Mais la pollution lumineuse représente aussi un enjeu de santé publique. Elle interfère avec les rythmes circadiens et la production de mélatonine chez l’humain, affectant ainsi les cycles de sommeil, l’éveil, les habitudes alimentaires et le métabolisme.

Elle interfère aussi avec les observations astronomiques en diminuant la visibilité des étoiles à l’œil nu. De 250 aujourd’hui en moyenne, elle pourrait chuter à seulement 100 d’ici dix-huit ans. Lorsqu’on ne peut admirer que 200 étoiles dans une ville comme Milan (Italie), un lieu non pollué en offre à nos yeux environ 2 000. Non seulement cette disparition détériore les observations scientifiques astronomiques, mais elle abîme aussi le lien culturel qui nous unit à la nuit.

La Voie lactée depuis l’observatoire de Paranal (désert d’Atacama, nord du Chili), où se trouve le Very Large Telescope (VLT). La lueur rouge à droite est due au halo de la ville d’Antofagasta, bien visible malgré sa distance, 100 kilomètres plus au nord.
Bruno Gilli/ESO, CC BY, CC BY-NC-SA

Enfin, l’éclairage associé à la pollution lumineuse est une source de consommation excessive d’énergie qui génère des émissions de CO2. La consommation énergétique liée à l’éclairage artificiel représente environ 2 900 térawattheures (TWh), soit 16,5 % de la production mondiale annuelle d’électricité et environ 5 % des émissions de CO2. Cela fait de ce secteur un enjeu incontournable pour tenir les objectifs de l’accord de Paris.

Restaurer les paysages nocturnes, un enjeu politique

La restauration des paysages nocturnes est pourtant possible, et cela, même dans les grandes villes. Cela requiert toutefois une volonté politique : il s’agit à la fois de sensibiliser à ces enjeux, mais aussi de prendre des décisions qui ne soient pas exclusivement dictées par le coût énergétique de l’éclairage et d’orienter l’urbanisme vers des systèmes d’éclairage plus durables.

Des politiques ambitieuses, aux niveaux mondial comme local, sont donc indispensables pour réduire et atténuer significativement la pollution lumineuse. Dans certains pays tels que la France, la législation nationale prescrit des mesures et des seuils d’ajustement de l’éclairage public pour éclairer plus directement les zones cibles et réduire le halo lumineux (arrêté du 27 décembre 2018 ou la nouvelle proposition de loi pour la préservation de l’environnement nocturne).

Certaines sources lumineuses artificielles peuvent avoir une température de couleur (indiquée en Kelvin, comme une température) qui se rapproche de celle de la lumière du jour.
Wikimedia, CC BY-SA

Toutefois, le respect des seuils réglementaires en termes de température de couleur, d’intensité lumineuse ou d’extinction, demeure à ce stade à la discrétion des élus locaux.

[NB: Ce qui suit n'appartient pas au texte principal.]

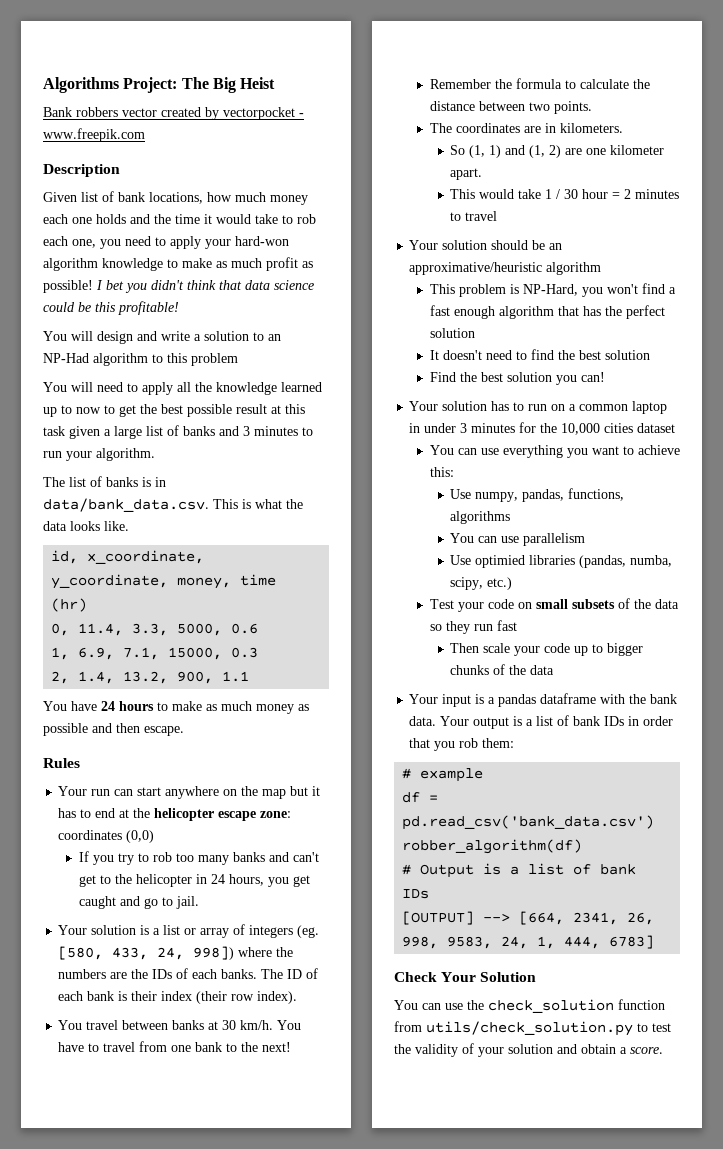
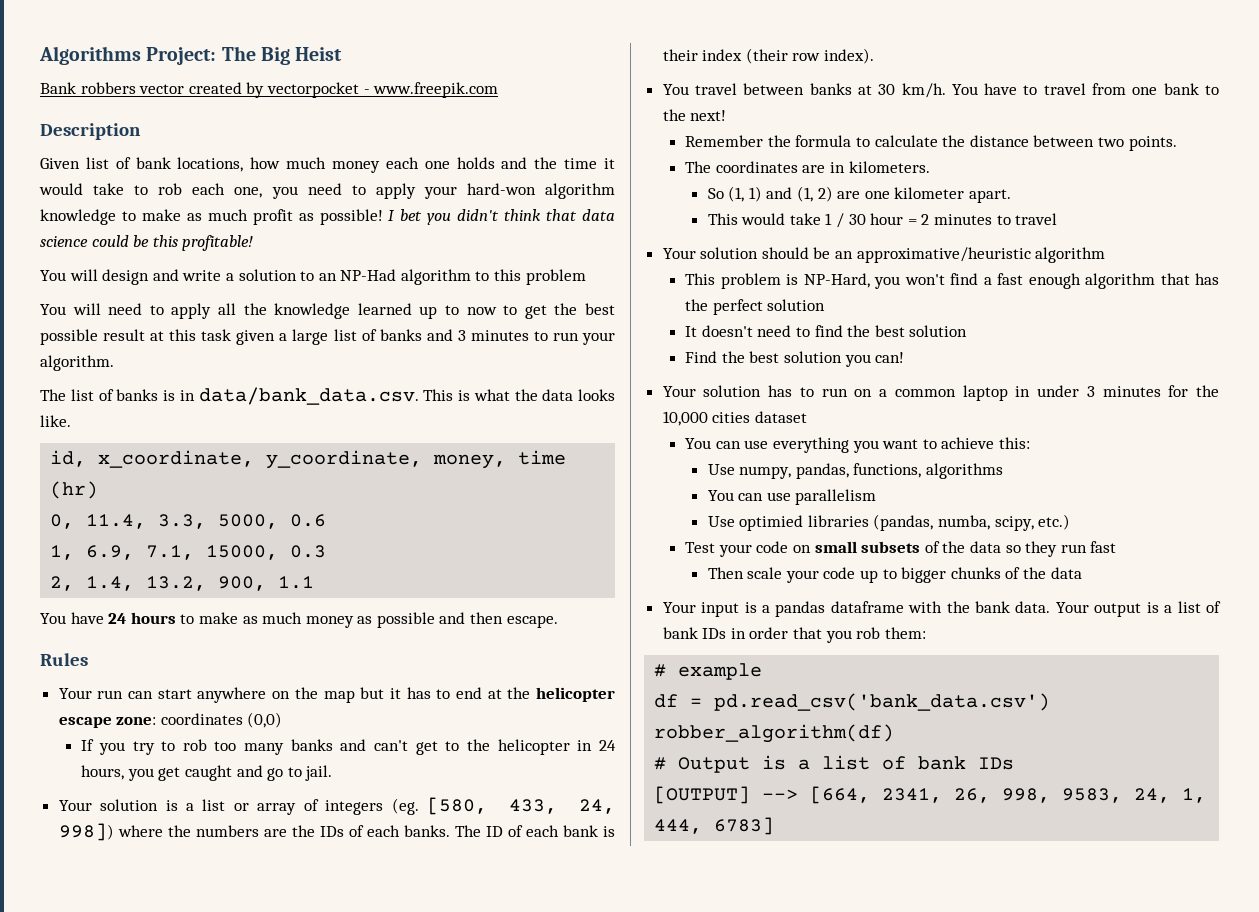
[394,972,537,982] [394,999,665,1013] [394,1021,671,1036] [394,1043,663,1057] // Check Your Solution // You can use the check_solution function from utils/check_solution.py to test the validity of your solution and obtain a score. -> (775, 826) none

La proposition de loi envisage de donner cette compétence à l’Office français de la biodiversité (OFB). Ce qui interroge, étant donné les fonctions dont il a déjà la charge, les entraves croissantes que ses agents rencontrent dans l’exercice de leur travail, et les récents appels à sa suppression.

Dépasser les arbitrages du « tout ou rien »

Certes, il ne peut être ignoré que le contexte urbain représente un défi pour les urbanistes. Ces derniers doivent, potentiellement, arbitrer entre les préférences des habitants et les besoins de la biodiversité.

« Potentiellement », car la majeure partie des mesures de réduction de la pollution lumineuse sont reçues positivement par la population. La résistance (ou la perception d’une résistance) au changement, liée à des raisons de sécurité, et cristallisée autour de l’extinction, constitue souvent le principal obstacle à leur mise en œuvre pour les élus locaux. Elle constitue aussi le principal argument pour faire machine arrière.

Notre étude publiée dans Nature Cities a été menée dans la métropole de Montpellier Méditerranée (3M), qui regroupe 31 communes, 507 526 habitants, et qui enregistre la plus forte croissance démographique de France (1,8 % par an).

La pollution lumineuse émise y est particulièrement problématique en raison de sa proximité avec le Parc national des Cévennes, l’un des six parcs français labellisés réserves internationales de ciel étoilé (Rice).

S’adapter localement aux besoins

Nous développons, dans l’étude, une analyse spatiale qui porte sur deux aspects :

  • les besoins des espèces en matière de réduction de la pollution lumineuse, d’une part,

  • et l’acceptabilité des habitants face aux changements d’éclairage de l’espace public, d’autre part.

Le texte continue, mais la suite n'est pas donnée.